SUPPLIED DATA START

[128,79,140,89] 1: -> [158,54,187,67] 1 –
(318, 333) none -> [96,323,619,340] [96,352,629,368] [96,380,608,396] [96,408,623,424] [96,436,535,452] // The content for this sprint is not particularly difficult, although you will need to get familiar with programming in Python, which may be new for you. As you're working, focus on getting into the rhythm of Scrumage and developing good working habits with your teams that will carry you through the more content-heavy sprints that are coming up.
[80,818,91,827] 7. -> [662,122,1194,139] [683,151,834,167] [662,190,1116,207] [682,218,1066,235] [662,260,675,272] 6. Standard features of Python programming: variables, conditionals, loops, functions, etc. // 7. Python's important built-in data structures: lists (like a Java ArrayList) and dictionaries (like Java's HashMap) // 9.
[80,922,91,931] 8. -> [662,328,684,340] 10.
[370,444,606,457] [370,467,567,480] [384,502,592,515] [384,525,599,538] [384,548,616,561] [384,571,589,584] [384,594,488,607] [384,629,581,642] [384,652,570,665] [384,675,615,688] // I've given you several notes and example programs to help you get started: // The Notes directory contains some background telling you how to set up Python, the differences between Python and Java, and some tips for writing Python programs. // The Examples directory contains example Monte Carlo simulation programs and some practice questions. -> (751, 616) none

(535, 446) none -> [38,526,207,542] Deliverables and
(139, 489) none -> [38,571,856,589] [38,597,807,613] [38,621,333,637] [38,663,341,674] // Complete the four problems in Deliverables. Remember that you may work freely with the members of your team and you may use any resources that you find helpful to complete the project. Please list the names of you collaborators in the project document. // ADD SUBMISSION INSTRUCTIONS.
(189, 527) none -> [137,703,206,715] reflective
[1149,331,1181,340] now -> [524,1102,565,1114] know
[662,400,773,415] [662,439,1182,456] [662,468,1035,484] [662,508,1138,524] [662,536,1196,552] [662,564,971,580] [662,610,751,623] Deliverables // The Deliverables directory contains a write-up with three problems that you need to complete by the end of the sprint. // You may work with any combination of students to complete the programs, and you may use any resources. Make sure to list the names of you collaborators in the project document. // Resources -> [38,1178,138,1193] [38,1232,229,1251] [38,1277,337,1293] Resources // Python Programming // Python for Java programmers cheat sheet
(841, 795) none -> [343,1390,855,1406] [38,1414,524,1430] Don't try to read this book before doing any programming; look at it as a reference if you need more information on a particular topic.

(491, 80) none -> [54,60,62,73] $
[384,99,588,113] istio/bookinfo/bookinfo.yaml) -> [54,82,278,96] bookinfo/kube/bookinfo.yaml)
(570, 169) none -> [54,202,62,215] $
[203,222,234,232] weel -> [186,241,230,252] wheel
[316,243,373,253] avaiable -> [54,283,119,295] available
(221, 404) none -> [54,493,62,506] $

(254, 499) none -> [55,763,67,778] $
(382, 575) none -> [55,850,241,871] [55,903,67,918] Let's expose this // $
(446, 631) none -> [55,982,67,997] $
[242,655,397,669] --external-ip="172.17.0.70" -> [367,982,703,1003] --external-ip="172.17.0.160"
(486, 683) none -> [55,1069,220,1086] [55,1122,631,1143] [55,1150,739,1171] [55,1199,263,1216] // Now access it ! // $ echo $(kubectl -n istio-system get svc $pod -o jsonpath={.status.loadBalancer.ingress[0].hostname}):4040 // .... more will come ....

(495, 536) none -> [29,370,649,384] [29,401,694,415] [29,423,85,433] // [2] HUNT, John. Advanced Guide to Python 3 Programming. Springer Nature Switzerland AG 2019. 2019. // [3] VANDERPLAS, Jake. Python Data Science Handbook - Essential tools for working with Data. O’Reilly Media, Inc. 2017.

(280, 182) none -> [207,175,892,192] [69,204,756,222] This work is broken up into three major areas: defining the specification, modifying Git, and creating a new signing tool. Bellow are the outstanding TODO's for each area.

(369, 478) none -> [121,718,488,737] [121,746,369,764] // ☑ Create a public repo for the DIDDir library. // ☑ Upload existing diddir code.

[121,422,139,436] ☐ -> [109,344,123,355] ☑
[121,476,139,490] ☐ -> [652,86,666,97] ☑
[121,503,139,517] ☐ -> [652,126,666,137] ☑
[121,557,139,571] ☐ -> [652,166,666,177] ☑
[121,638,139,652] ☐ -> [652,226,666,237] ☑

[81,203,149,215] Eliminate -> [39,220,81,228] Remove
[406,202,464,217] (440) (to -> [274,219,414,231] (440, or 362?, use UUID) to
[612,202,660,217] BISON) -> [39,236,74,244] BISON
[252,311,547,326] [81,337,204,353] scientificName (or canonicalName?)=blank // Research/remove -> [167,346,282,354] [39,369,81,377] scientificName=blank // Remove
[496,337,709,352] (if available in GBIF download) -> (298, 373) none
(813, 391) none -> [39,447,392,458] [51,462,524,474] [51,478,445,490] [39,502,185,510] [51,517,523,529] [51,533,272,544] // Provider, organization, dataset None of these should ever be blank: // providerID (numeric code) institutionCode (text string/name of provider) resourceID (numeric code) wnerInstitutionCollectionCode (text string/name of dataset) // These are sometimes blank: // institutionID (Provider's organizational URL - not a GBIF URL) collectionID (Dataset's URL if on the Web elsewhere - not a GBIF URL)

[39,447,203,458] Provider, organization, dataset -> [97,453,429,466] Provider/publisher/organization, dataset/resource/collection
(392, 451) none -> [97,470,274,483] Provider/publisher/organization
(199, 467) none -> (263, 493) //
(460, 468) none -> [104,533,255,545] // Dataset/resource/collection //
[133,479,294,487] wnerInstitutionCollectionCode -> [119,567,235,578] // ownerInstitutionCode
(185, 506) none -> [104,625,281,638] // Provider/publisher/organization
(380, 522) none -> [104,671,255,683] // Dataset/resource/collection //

SUPPLIED DATA END

## WORK TO COMPLETE
Every entry should be restated word for word.

## COMPLETED EXERCISE
[128,79,140,89] 1: -> [158,54,187,67] 1 –
(318, 333) none -> [96,323,619,340] [96,352,629,368] [96,380,608,396] [96,408,623,424] [96,436,535,452] // The content for this sprint is not particularly difficult, although you will need to get familiar with programming in Python, which may be new for you. As you're working, focus on getting into the rhythm of Scrumage and developing good working habits with your teams that will carry you through the more content-heavy sprints that are coming up.
[80,818,91,827] 7. -> [662,122,1194,139] [683,151,834,167] [662,190,1116,207] [682,218,1066,235] [662,260,675,272] 6. Standard features of Python programming: variables, conditionals, loops, functions, etc. // 7. Python's important built-in data structures: lists (like a Java ArrayList) and dictionaries (like Java's HashMap) // 9.
[80,922,91,931] 8. -> [662,328,684,340] 10.
[370,444,606,457] [370,467,567,480] [384,502,592,515] [384,525,599,538] [384,548,616,561] [384,571,589,584] [384,594,488,607] [384,629,581,642] [384,652,570,665] [384,675,615,688] // I've given you several notes and example programs to help you get started: // The Notes directory contains some background telling you how to set up Python, the differences between Python and Java, and some tips for writing Python programs. // The Examples directory contains example Monte Carlo simulation programs and some practice questions. -> (751, 616) none

(535, 446) none -> [38,526,207,542] Deliverables and
(139, 489) none -> [38,571,856,589] [38,597,807,613] [38,621,333,637] [38,663,341,674] // Complete the four problems in Deliverables. Remember that you may work freely with the members of your team and you may use any resources that you find helpful to complete the project. Please list the names of you collaborators in the project document. // ADD SUBMISSION INSTRUCTIONS.
(189, 527) none -> [137,703,206,715] reflective
[1149,331,1181,340] now -> [524,1102,565,1114] know
[662,400,773,415] [662,439,1182,456] [662,468,1035,484] [662,508,1138,524] [662,536,1196,552] [662,564,971,580] [662,610,751,623] Deliverables // The Deliverables directory contains a write-up with three problems that you need to complete by the end of the sprint. // You may work with any combination of students to complete the programs, and you may use any resources. Make sure to list the names of you collaborators in the project document. // Resources -> [38,1178,138,1193] [38,1232,229,1251] [38,1277,337,1293] Resources // Python Programming // Python for Java programmers cheat sheet
(841, 795) none -> [343,1390,855,1406] [38,1414,524,1430] Don't try to read this book before doing any programming; look at it as a reference if you need more information on a particular topic.

(491, 80) none -> [54,60,62,73] $
[384,99,588,113] istio/bookinfo/bookinfo.yaml) -> [54,82,278,96] bookinfo/kube/bookinfo.yaml)
(570, 169) none -> [54,202,62,215] $
[203,222,234,232] weel -> [186,241,230,252] wheel
[316,243,373,253] avaiable -> [54,283,119,295] available
(221, 404) none -> [54,493,62,506] $

(254, 499) none -> [55,763,67,778] $
(382, 575) none -> [55,850,241,871] [55,903,67,918] Let's expose this // $
(446, 631) none -> [55,982,67,997] $
[242,655,397,669] --external-ip="172.17.0.70" -> [367,982,703,1003] --external-ip="172.17.0.160"
(486, 683) none -> [55,1069,220,1086] [55,1122,631,1143] [55,1150,739,1171] [55,1199,263,1216] // Now access it ! // $ echo $(kubectl -n istio-system get svc $pod -o jsonpath={.status.loadBalancer.ingress[0].hostname}):4040 // .... more will come ....

(495, 536) none -> [29,370,649,384] [29,401,694,415] [29,423,85,433] // [2] HUNT, John. Advanced Guide to Python 3 Programming. Springer Nature Switzerland AG 2019. 2019. // [3] VANDERPLAS, Jake. Python Data Science Handbook - Essential tools for working with Data. O’Reilly Media, Inc. 2017.

(280, 182) none -> [207,175,892,192] [69,204,756,222] This work is broken up into three major areas: defining the specification, modifying Git, and creating a new signing tool. Bellow are the outstanding TODO's for each area.

(369, 478) none -> [121,718,488,737] [121,746,369,764] // ☑ Create a public repo for the DIDDir library. // ☑ Upload existing diddir code.

[121,422,139,436] ☐ -> [109,344,123,355] ☑
[121,476,139,490] ☐ -> [652,86,666,97] ☑
[121,503,139,517] ☐ -> [652,126,666,137] ☑
[121,557,139,571] ☐ -> [652,166,666,177] ☑
[121,638,139,652] ☐ -> [652,226,666,237] ☑

[81,203,149,215] Eliminate -> [39,220,81,228] Remove
[406,202,464,217] (440) (to -> [274,219,414,231] (440, or 362?, use UUID) to
[612,202,660,217] BISON) -> [39,236,74,244] BISON
[252,311,547,326] [81,337,204,353] scientificName (or canonicalName?)=blank // Research/remove -> [167,346,282,354] [39,369,81,377] scientificName=blank // Remove
[496,337,709,352] (if available in GBIF download) -> (298, 373) none
(813, 391) none -> [39,447,392,458] [51,462,524,474] [51,478,445,490] [39,502,185,510] [51,517,523,529] [51,533,272,544] // Provider, organization, dataset None of these should ever be blank: // providerID (numeric code) institutionCode (text string/name of provider) resourceID (numeric code) wnerInstitutionCollectionCode (text string/name of dataset) // These are sometimes blank: // institutionID (Provider's organizational URL - not a GBIF URL) collectionID (Dataset's URL if on the Web elsewhere - not a GBIF URL)

[39,447,203,458] Provider, organization, dataset -> [97,453,429,466] Provider/publisher/organization, dataset/resource/collection
(392, 451) none -> [97,470,274,483] Provider/publisher/organization
(199, 467) none -> (263, 493) //
(460, 468) none -> [104,533,255,545] // Dataset/resource/collection //
[133,479,294,487] wnerInstitutionCollectionCode -> [119,567,235,578] // ownerInstitutionCode
(185, 506) none -> [104,625,281,638] // Provider/publisher/organization
(380, 522) none -> [104,671,255,683] // Dataset/resource/collection //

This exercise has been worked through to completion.